= Money shot =

Particularly expensive or valuable cinematic sequence

A money shot is a moving or stationary visual element of a film, video, television broadcast, or print publication that is disproportionately expensive to produce or is perceived as essential to the overall importance or revenue-generating potential of the work.

==Origin and cinematographic senses==
William Safire identifies the use of the word "money as a modifier meaning 'powerful, decisive'" as far back as 1949 ("money hits" in baseball), and possibly to 1890 (a "money player" in billiards). By 1977 the phrase had entered American usage as slang for the cum shot in a pornographic film: that is, a shot of the male actor ejaculating outside his partner. This is the filmed moment that the audience has paid money to see.

According to Steven Ziplow, author of The Film Maker's Guide to Pornography (1977), "There are those who believe that the come shot, or, as some refer to it, 'the money shot', is the most important element in the movie and that everything else (if necessary) should be sacrificed at its expense." In her book Hard Core, Linda Williams argues that the money shot is not simply desired in and of itself, but proves to the audience that the sex is real.

In contrast, film critic Jane Mills (2001) contends that money shot was "originally mainstream filmmakers' slang for the image that cost the most money to produce," and only later transitioned to mean the image desired by the audience, the image that makes the money (and thus, finally, to its pornographic connotation).

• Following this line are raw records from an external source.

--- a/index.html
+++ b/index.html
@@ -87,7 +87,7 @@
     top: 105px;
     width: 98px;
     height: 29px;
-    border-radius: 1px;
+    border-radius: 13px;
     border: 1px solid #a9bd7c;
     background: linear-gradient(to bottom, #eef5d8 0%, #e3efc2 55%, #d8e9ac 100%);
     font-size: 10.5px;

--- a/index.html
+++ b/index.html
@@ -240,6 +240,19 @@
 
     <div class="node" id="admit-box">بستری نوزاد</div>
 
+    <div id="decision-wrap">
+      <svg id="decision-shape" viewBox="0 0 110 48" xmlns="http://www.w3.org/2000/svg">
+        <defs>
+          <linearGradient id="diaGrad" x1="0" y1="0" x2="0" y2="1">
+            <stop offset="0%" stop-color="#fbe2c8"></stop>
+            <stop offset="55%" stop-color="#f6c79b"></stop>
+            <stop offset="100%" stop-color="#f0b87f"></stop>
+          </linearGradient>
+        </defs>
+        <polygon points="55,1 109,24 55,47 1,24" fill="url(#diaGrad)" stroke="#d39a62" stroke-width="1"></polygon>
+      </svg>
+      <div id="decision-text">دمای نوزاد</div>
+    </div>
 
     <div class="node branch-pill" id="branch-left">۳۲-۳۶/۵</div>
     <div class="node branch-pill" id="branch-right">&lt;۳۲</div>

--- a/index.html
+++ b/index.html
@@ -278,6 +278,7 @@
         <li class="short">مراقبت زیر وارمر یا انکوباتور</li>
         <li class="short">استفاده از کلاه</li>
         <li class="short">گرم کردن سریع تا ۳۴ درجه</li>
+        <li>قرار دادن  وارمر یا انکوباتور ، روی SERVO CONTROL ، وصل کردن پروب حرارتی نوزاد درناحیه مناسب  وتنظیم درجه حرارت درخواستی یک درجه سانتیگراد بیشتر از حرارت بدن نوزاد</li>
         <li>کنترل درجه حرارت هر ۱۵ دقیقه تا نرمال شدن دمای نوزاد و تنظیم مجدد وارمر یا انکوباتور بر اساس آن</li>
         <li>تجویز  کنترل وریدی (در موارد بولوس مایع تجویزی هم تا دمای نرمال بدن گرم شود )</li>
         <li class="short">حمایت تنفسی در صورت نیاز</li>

In its broader cinematographic sense, a money shot (also called a money-making shot) is a provocative, sensational, or memorable sequence in a film, on which the film's commercial performance is perceived to depend. The scene may or may not be a special-effects sequence, but may be counted on to become a selling point for the film. For example, in an action thriller, an expensive special-effects sequence of a dam bursting might be considered the money shot of the film. Many filmmakers read a script and look for the most dramatic or climactic moment—the money shot—in the proposed film. Even though the costs or technical challenges of filming such an impressive scene may be huge, producers and directors will do whatever it takes to get that shot completed.

==Extended senses==
More broadly, the term money shot can refer to any notably dramatic or emotional footage.

- On a television talk show, the money shot may be a visibly emotional scene, such as a guest's tearful confession of a previously well-kept secret or their dramatic retelling of a traumatic experience.

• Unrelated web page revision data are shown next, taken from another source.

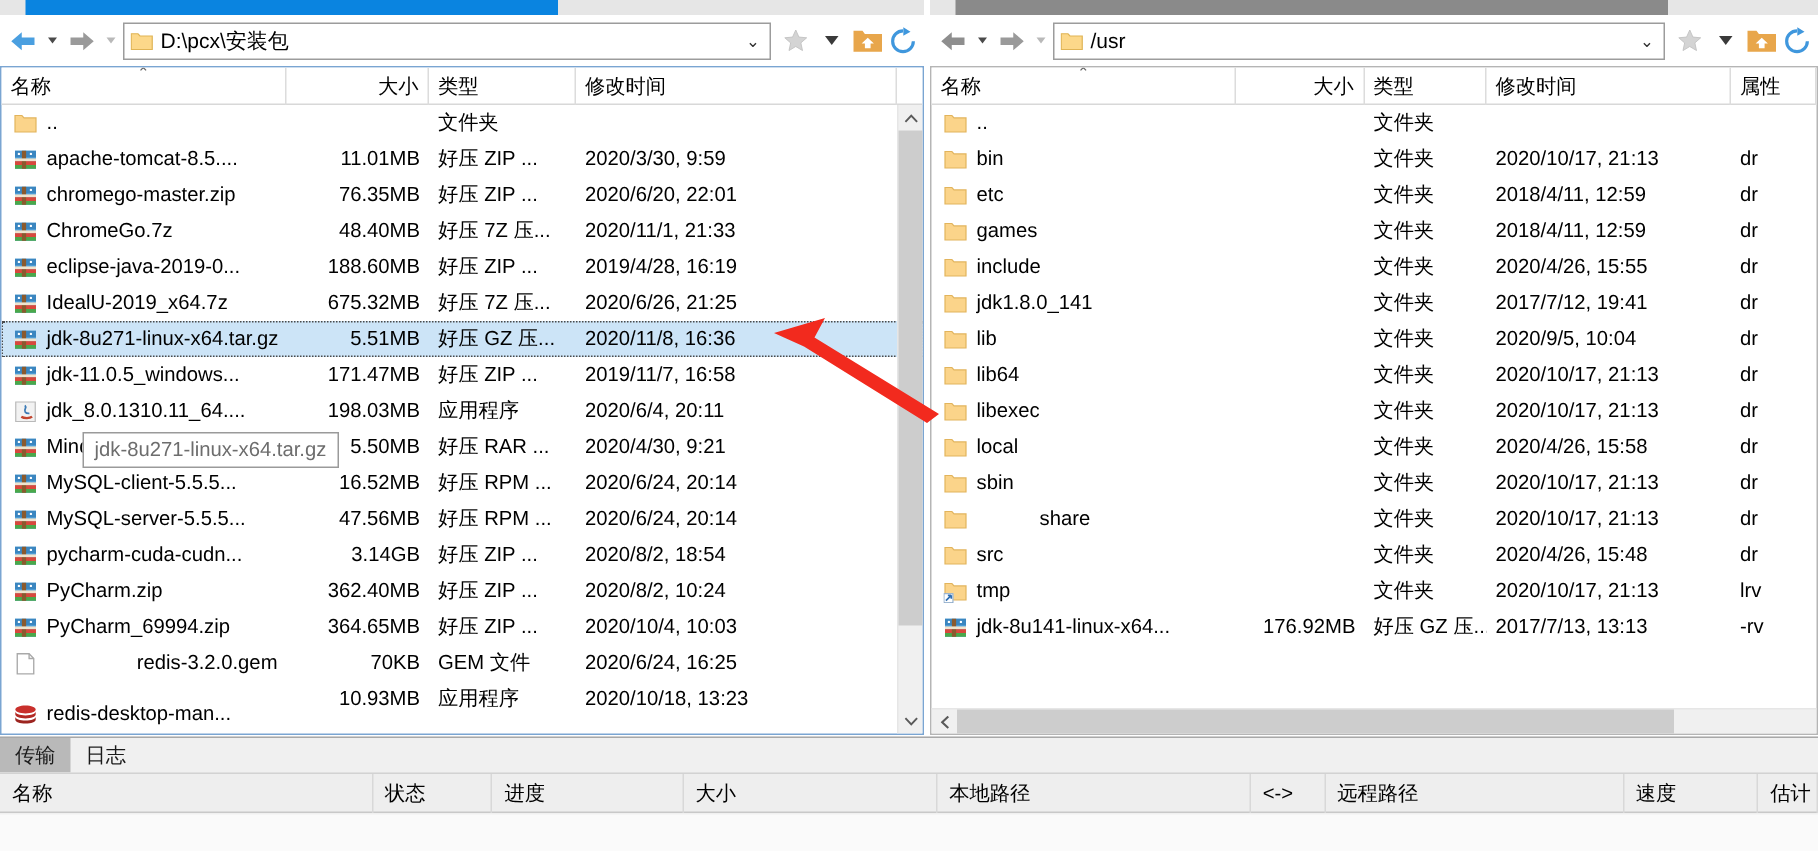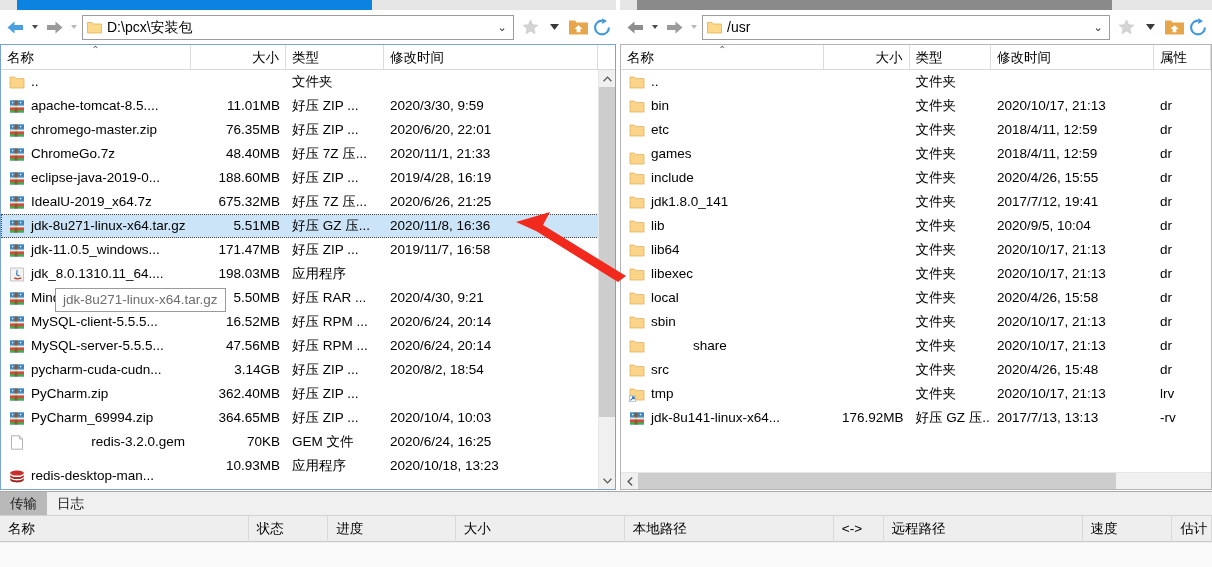--- a/index.html
+++ b/index.html
@@ -606,7 +606,7 @@
             <div class="cell" style="width: 60px;">dr</div>
           </div>
           <div class="row">
-            <div class="cell name" style="width: 216px; align-items: flex-end;">
+            <div class="cell name" style="width: 216px;">
               <svg class="ico" width="16" height="15" viewBox="0 0 16 15">
                 <path d="M1 2 L5.6 2 L7 3.6 L15 3.6 L15 13 L1 13 Z" fill="#fbd48a" stroke="#e2b45c" stroke-width="0.8"></path>
               </svg>

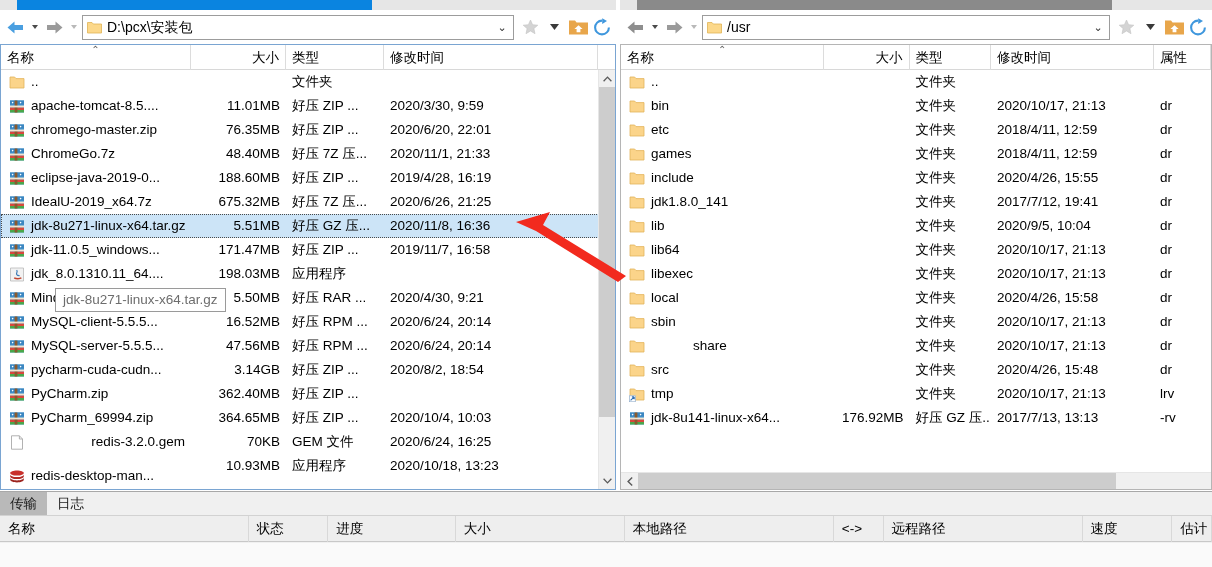--- a/index.html
+++ b/index.html
@@ -351,6 +351,7 @@
             </div>
             <div class="cell right" style="width: 95px;">198.03MB</div>
             <div class="cell" style="width: 98px;">应用程序</div>
+            <div class="cell" style="width: 214px;">2020/6/4, 20:11</div>
           </div>
           <div class="row">
             <div class="cell name" style="width: 190px;">

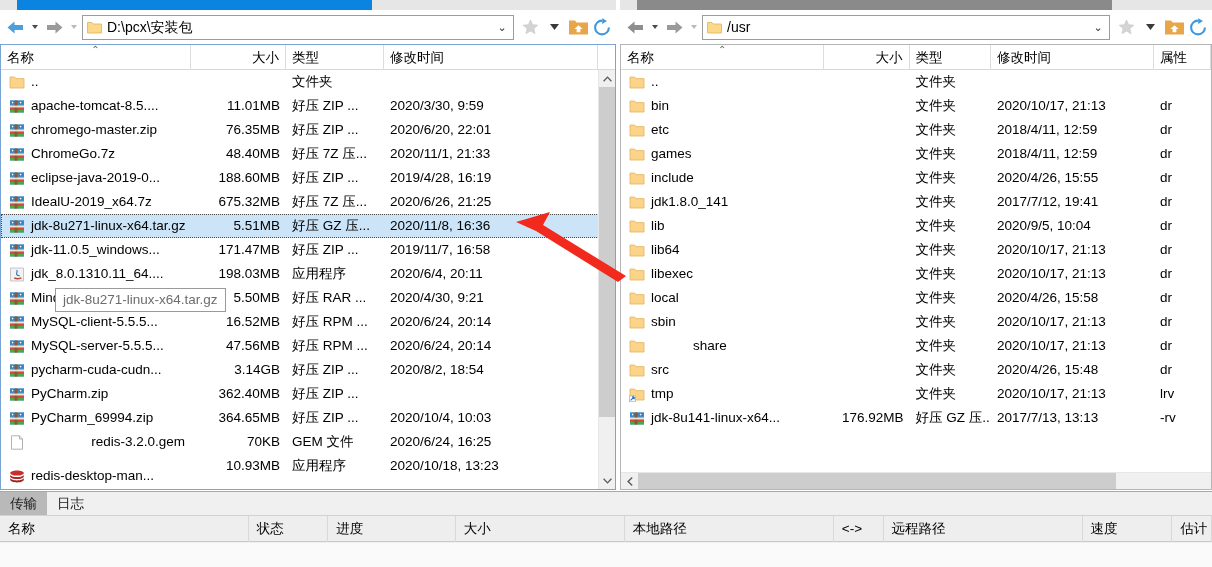--- a/index.html
+++ b/index.html
@@ -441,6 +441,7 @@
             </div>
             <div class="cell right" style="width: 95px;">362.40MB</div>
             <div class="cell" style="width: 98px;">好压 ZIP ...</div>
+            <div class="cell" style="width: 214px;">2020/8/2, 10:24</div>
           </div>
           <div class="row">
             <div class="cell name" style="width: 190px;">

- In broadcast journalism, the money shot which grabs or holds viewers' attention may be a photograph of a person in an unusual, noteworthy, tragic, embarrassing, or incriminating situation, or thrilling footage of a disaster such as a tsunami rolling into a city. A money shot is typically one that would be difficult to set up or anticipate in advance; therefore amateur footage is disproportionately represented among money shots.

- In surveillance, the phrase money shot often refers to the specific image or footage in which the perpetrator commits the act; that is, in which the perpetrator is caught in flagrante delicto. Compare smoking gun.

- In broadcast or print journalism, the money shot may be a photograph that in itself drives an important percentage of the sales of the publication. The pursuit of titillating photographs of celebrities in unusual or embarrassing situations is known as paparazzo journalism. In print journalism, the Pulitzer Prize for Breaking News Photography rewards the production of unique and iconic photographs.

- In an even broader metaphorical sense, the money shot in a basketball three-pointer shooting competition is the fifth and last ball in the rack, which is worth twice as many points as any other ball.